大和「この研究結果を踏まえて、大学の研究室で喫煙後の呼気に含まれるガス状物質(ニコチンなどのタバコの成分)の濃度を測定したところ、喫煙前の通常の状態に戻るまでに最短でも30分必要であるとの結果が出ました。繰り返しになりますが、このガス状物質は空気中で化学反応を起こして発がん性物質に変わる。つまり、喫煙後30分は呼気による三次喫煙のリスクが残るということになります。

三次喫煙はタバコの煙を直接吸い込む受動喫煙(二次喫煙)に比べれば健康被害のリスクは小さいものの、ぜんそくや化学物質過敏症の患者に対しては発作を誘発し、中には『安心して働くことができない』と退職を余儀なくされた事例もあります」

会社でオフィス内を禁煙にして喫煙室を設置するのは今や常識だが、それはタバコの煙を遮断する受動喫煙対策にとどまる話。今後、「官公庁や自治体、企業の職場で“待ったナシ”で進む」と大和教授が予測するのは、それよりさらに進んだ三次喫煙対策のほうである。

―となれば、“30分ルール”が職場でも…?

大和「喫煙後30分は職場に戻れないとなると、業務に支障が出るのでそれは現実的ではありません。企業が採り得る三次喫煙対策とはつまり、社内全面禁煙化の徹底です。すでに模範となる動きは出ていて、例えば事務機大手のリコーは15年1月から喫煙所を敷地内から撤廃し、出張先や外出先も含めて勤務時間中は全面禁煙に。禁煙支援のため補助薬や治療費を補助する制度も作りました。

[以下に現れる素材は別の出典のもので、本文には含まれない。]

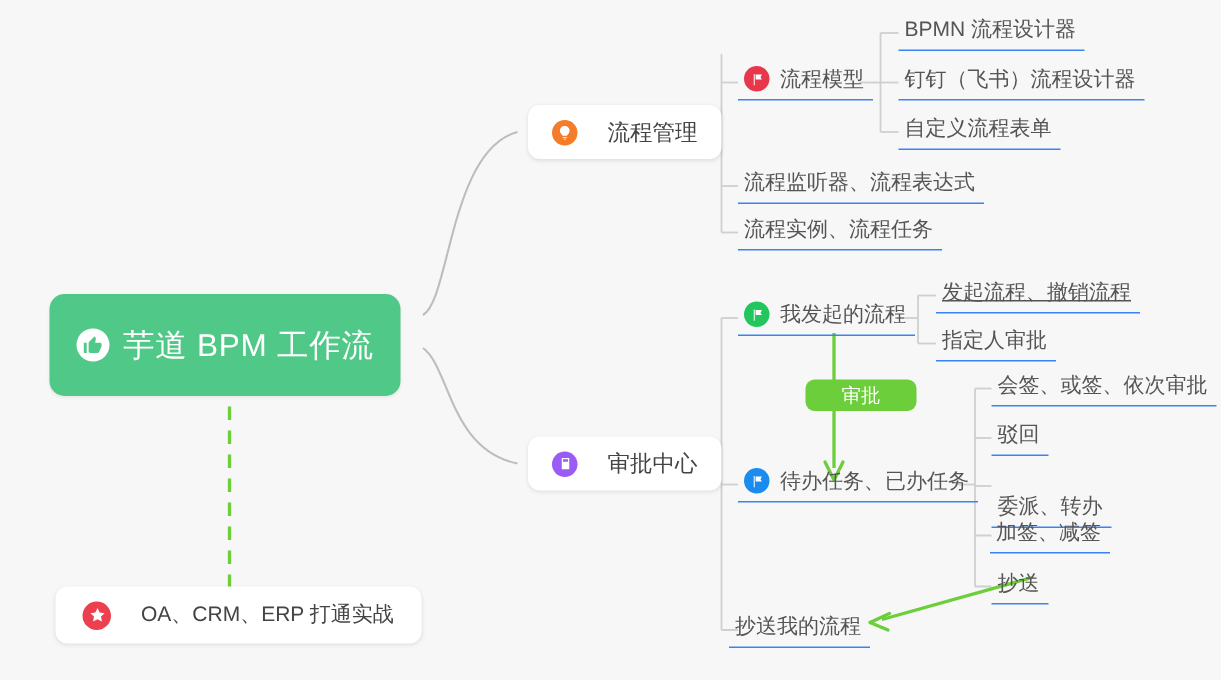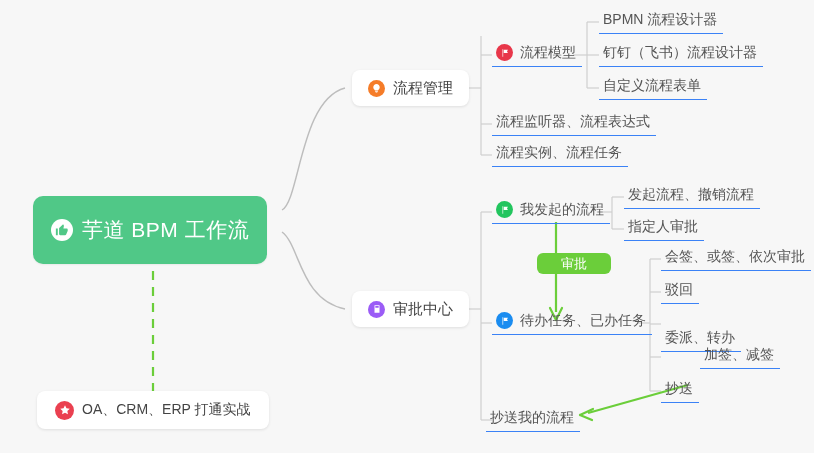"流程管理" .card { gap: 8px -> 20px }
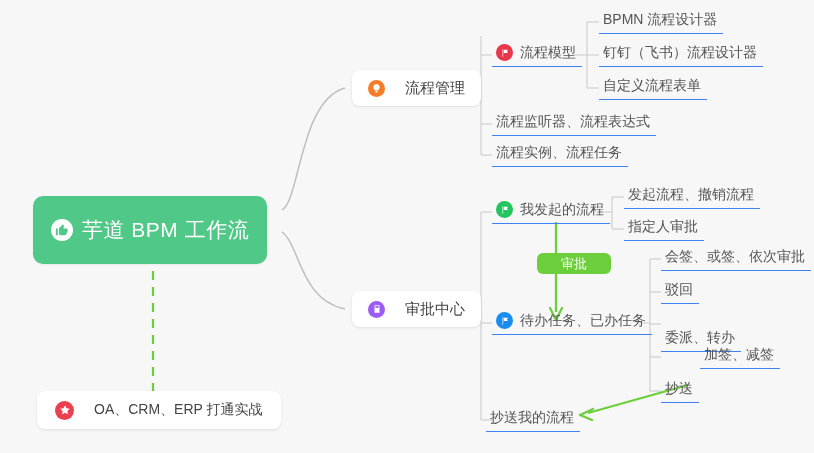"发起流程、撤销流程" div.node { text-decoration: none -> underline }
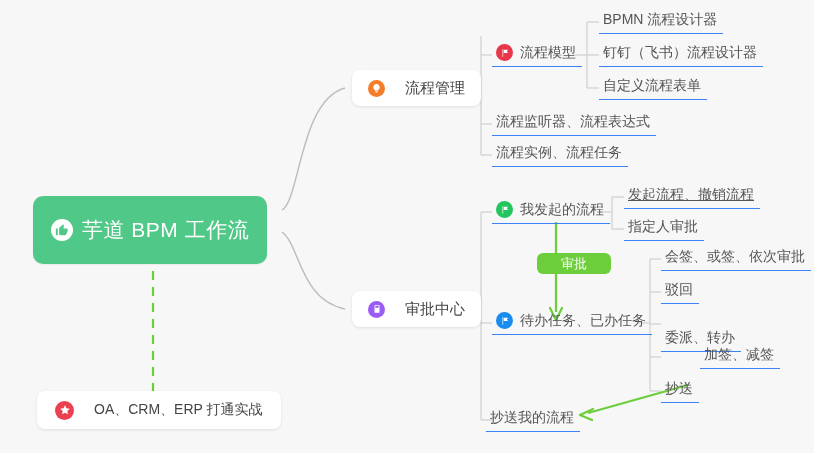"加签、减签" div.node { left: 700px -> 660px }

また、星野リゾートも社内禁煙を進め、入社希望者には面接時に喫煙の有無を確認、喫煙者は入社時にタバコを断つことをその場で誓約しなければ不採用とする方針を打ち出しています。さらに東京五輪に向けて、こうした動きが広がっていくことは間違いないでしょう」

会社でタバコを吸えず、家に帰っても30分間は締め出される…。今後、ますます喫煙者の肩身は狭くなるかもしれない。